Rectifiers are used in not just a single device but have a variety of uses in various devices. This is used to modify the network systems. They are categorized based on the factors such as type, bridge configuration, and the components that are used in it. The rectifiers use the P-N junction type of diodes that help in converting the alternating current to direct current. To understand the Uses of Rectifier - Types and Their Uses and Functions, all the important information is provided via Vedantu that helps the students understand the concepts while also explaining how to apply them in real-life situations.

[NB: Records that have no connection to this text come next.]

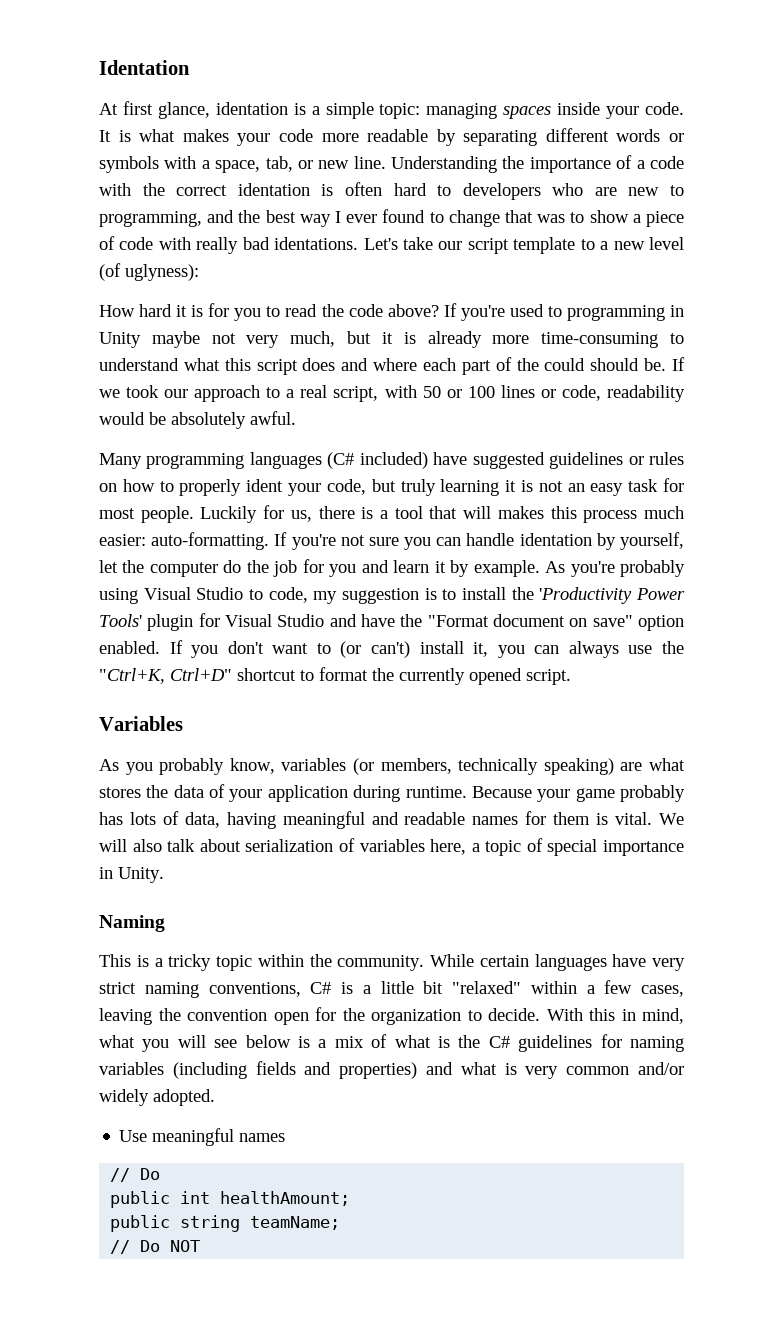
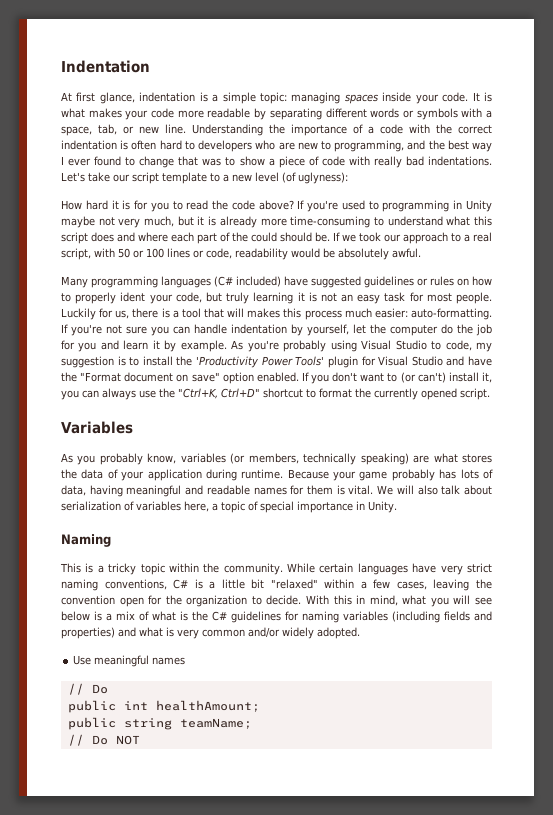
- Identation
+ Indentation
- At first glance, identation is a simple topic: managing spaces inside your code.
+ At first glance, indentation is a simple topic: managing spaces inside your code.
- Understanding the importance of a code with the correct identation is often hard to developers who are new to programming, and the best way I ever found to change that was to show a piece of code with really bad identations.
+ Understanding the importance of a code with the correct indentation is often hard to developers who are new to programming, and the best way I ever found to change that was to show a piece of code with really bad indentations.
- If you're not sure you can handle identation by yourself, let the computer do the job for you and learn it by example.
+ If you're not sure you can handle indentation by yourself, let the computer do the job for you and learn it by example.

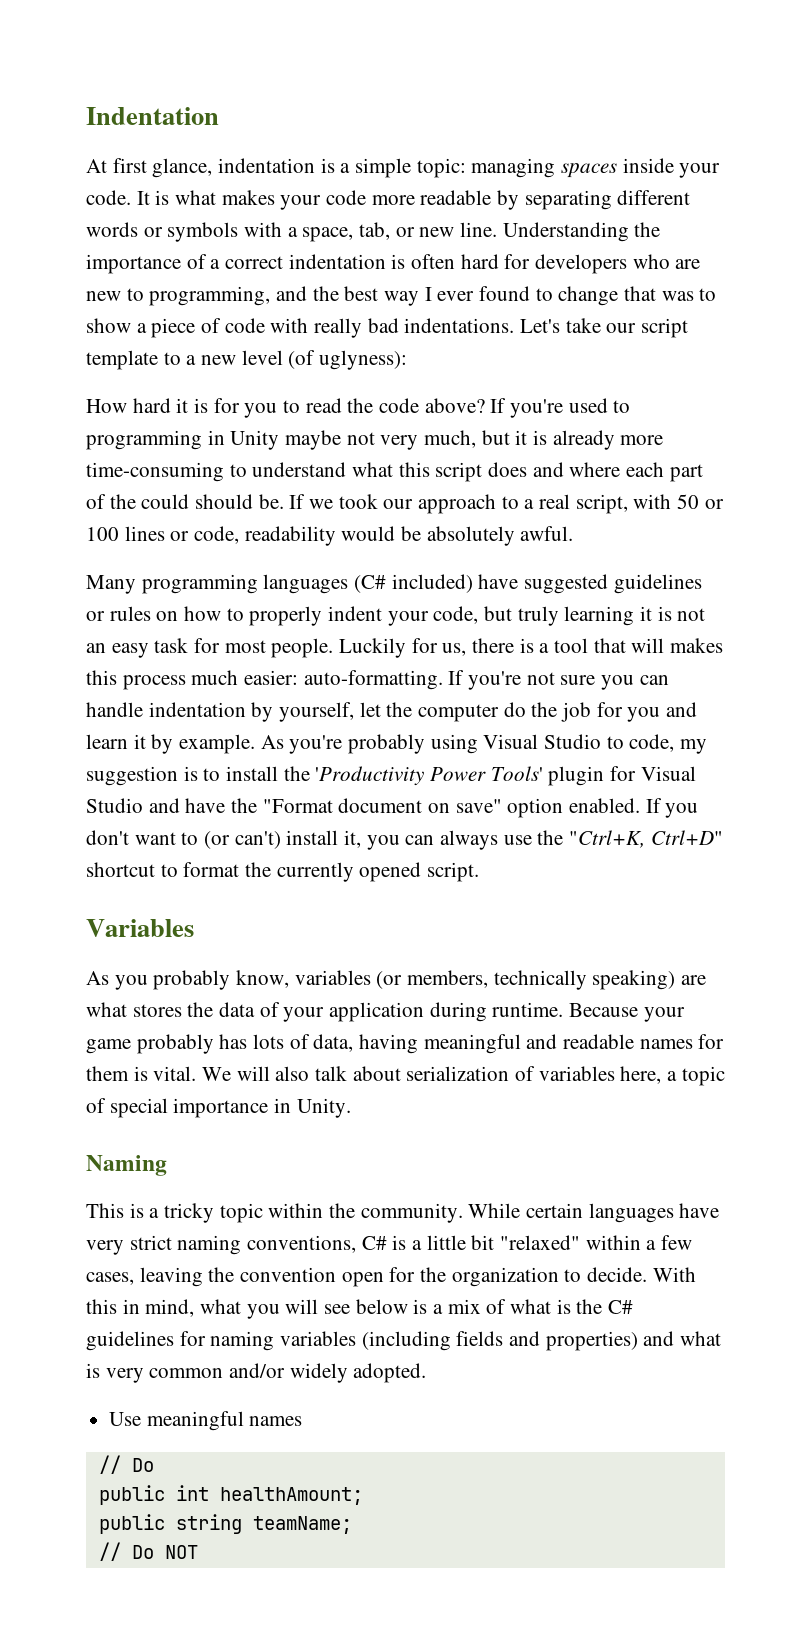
- Understanding the importance of a code with the correct indentation is often hard to developers who are new to programming, and the best way I ever found to change that was to show a piece of code with really bad indentations.
+ Understanding the importance of a correct indentation is often hard for developers who are new to programming, and the best way I ever found to change that was to show a piece of code with really bad indentations.
- Many programming languages (C# included) have suggested guidelines or rules on how to properly ident your code, but truly learning it is not an easy task for most people.
+ Many programming languages (C# included) have suggested guidelines or rules on how to properly indent your code, but truly learning it is not an easy task for most people.

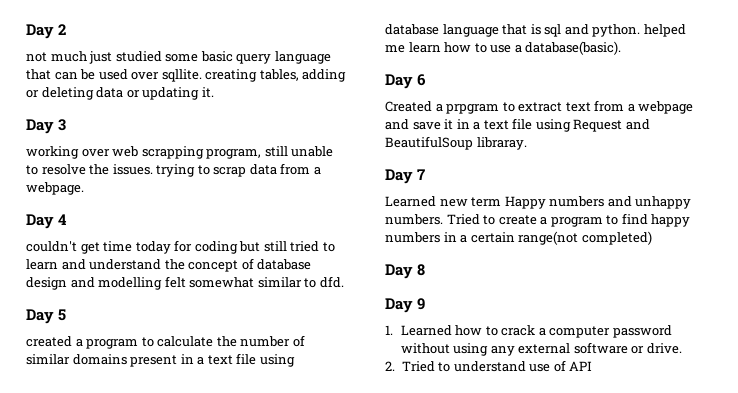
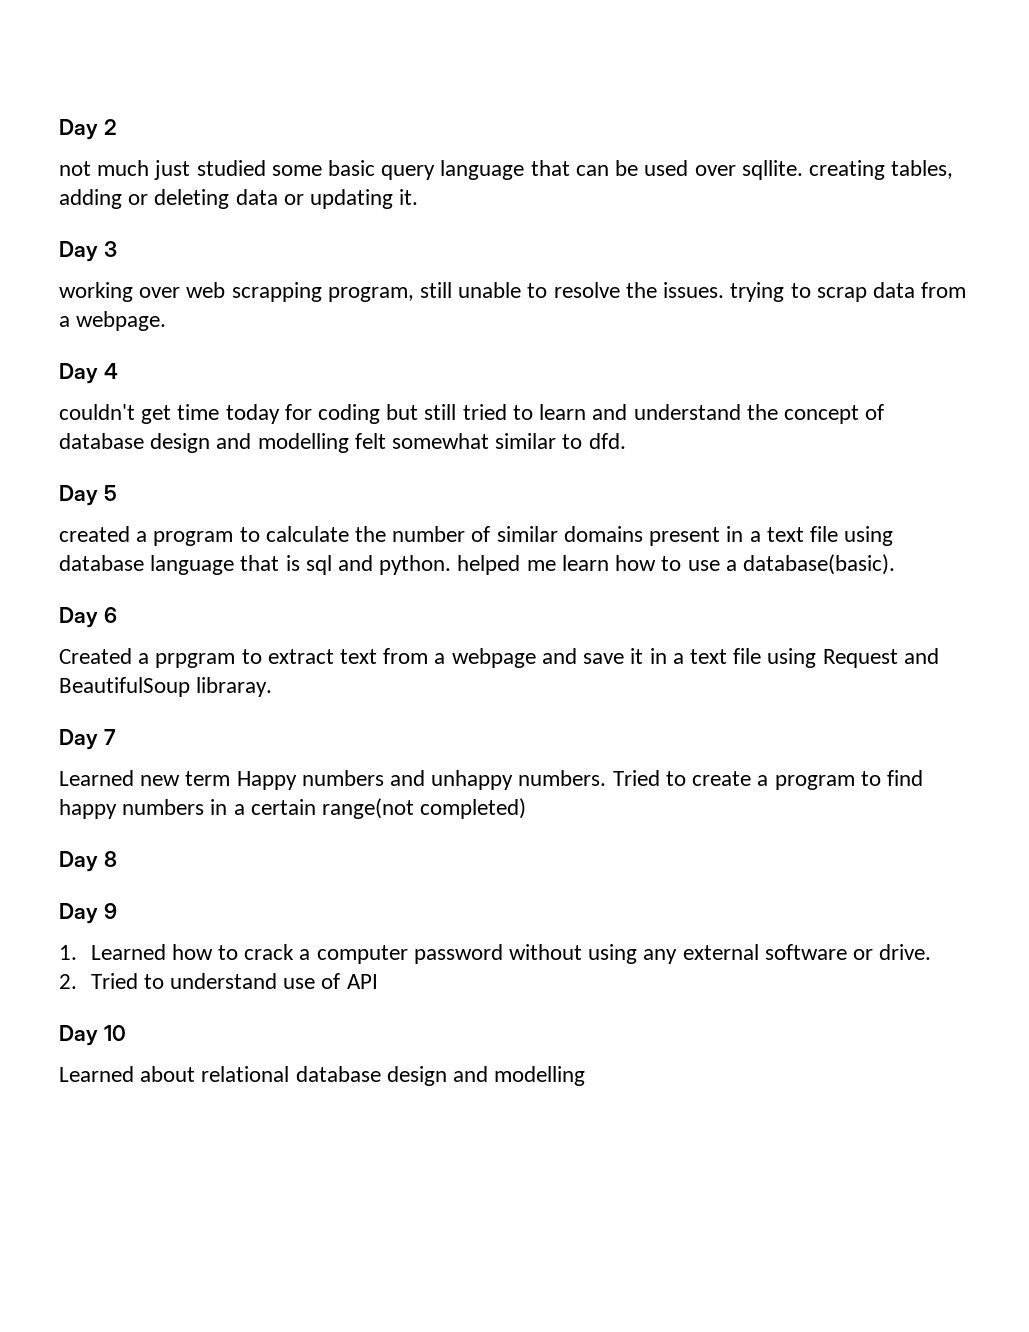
+ Day 10
+ Learned about relational database design and modelling

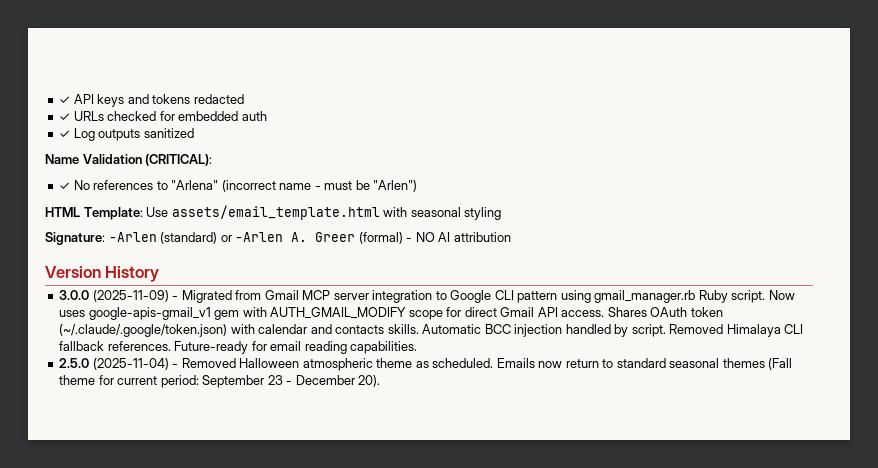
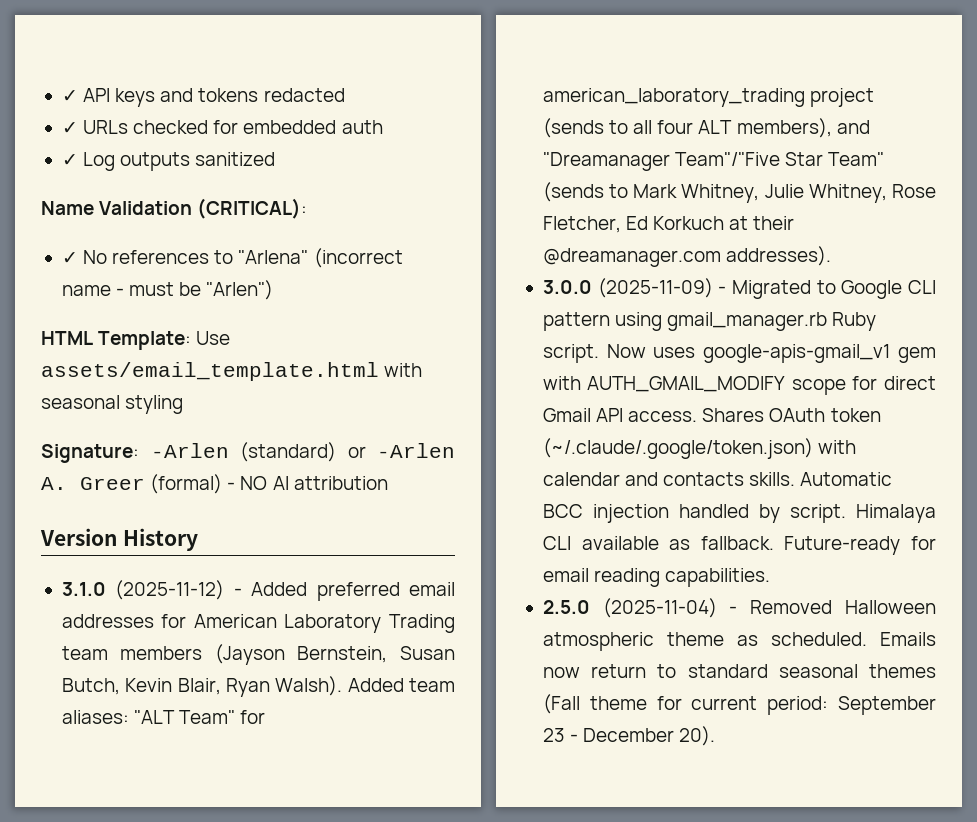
+ 3.1.0 (2025-11-12) - Added preferred email addresses for American Laboratory Trading team members (Jayson Bernstein, Susan Butch, Kevin Blair, Ryan Walsh). Added team aliases: "ALT Team" for american_laboratory_trading project (sends to all four ALT members), and "Dreamanager Team"/"Five Star Team" (sends to Mark Whitney, Julie Whitney, Rose Fletcher, Ed Korkuch at their @dreamanager.com addresses).
- 3.0.0 (2025-11-09) - Migrated from Gmail MCP server integration to Google CLI pattern using gmail_manager.rb Ruby script.
+ 3.0.0 (2025-11-09) - Migrated to Google CLI pattern using gmail_manager.rb Ruby script.
- Removed Himalaya CLI fallback references.
+ Himalaya CLI available as fallback.

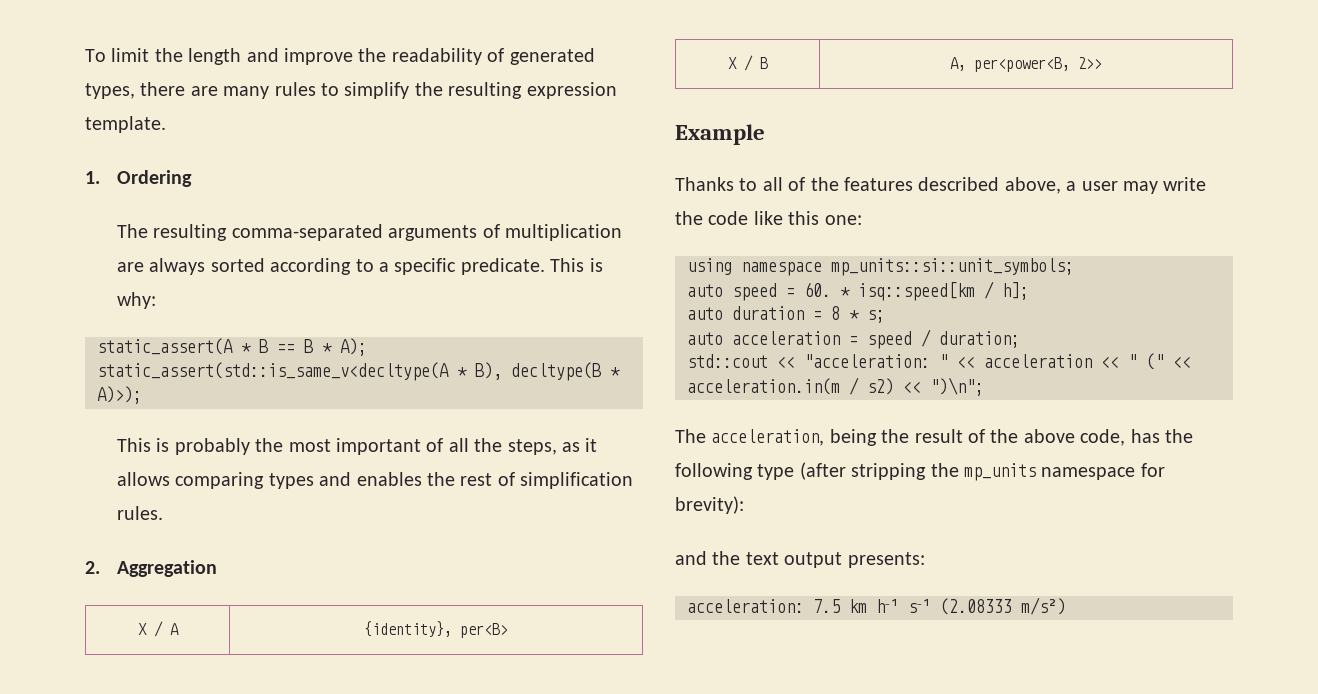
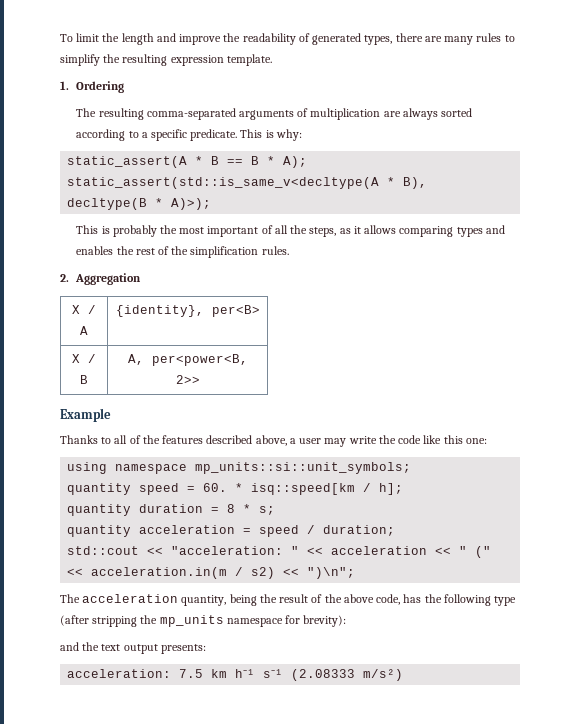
- This is probably the most important of all the steps, as it allows comparing types and enables the rest of simplification rules.
+ This is probably the most important of all the steps, as it allows comparing types and enables the rest of the simplification rules.
- auto speed = 60. * isq::speed[km / h];
+ quantity speed = 60. * isq::speed[km / h];
- auto duration = 8 * s;
+ quantity duration = 8 * s;
- auto acceleration = speed / duration;
+ quantity acceleration = speed / duration;
- The acceleration, being the result of the above code, has the following type (after stripping the mp_units namespace for brevity):
+ The acceleration quantity, being the result of the above code, has the following type (after stripping the mp_units namespace for brevity):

On this page, we&#;ll learn about the following:

  • Application of rectifier

  • Full-wave rectifier applications

  • Rectifiers are used to convert

  • Uses of the half-wave rectifier

  • Uses of full-wave rectifier

  • What is a rectifier?

  • Types of rectifier

  • Rectifier function

  • Full-wave bridge rectifier



Rectifier Function

A rectifier uses a P-N junction diode to convert AC to pulsating DC. This P-N junction diode allows the flow of an electric current in a forward-biased condition and blocks the electric current in a reverse-biased condition. In simple words, a P-N junction diode allows a unidirectional flow of current. This unique attribute of the diode allows it to act like a Rectifier. The below fig shows an output waveform for the basic rectifier.


Types of Rectifier

Half-wave Rectifier: In such a rectifier, the input voltage is described by a sinusoidal wave for a positive half-cycle.


Full-Wave Rectifier

  1. Full-wave centre-tapped rectifier

  2. Full-wave bridge rectifier 


Half-Wave Rectifier

A type of electrical device that converts an AC voltage into DC voltage. Such a rectifier allows only one half-cycle of an AC voltage waveform by clipping the other half-cycle. These devices require only a single diode to construct. The advantage of the fact of using a diode is that it allows the unidirectional flow of current.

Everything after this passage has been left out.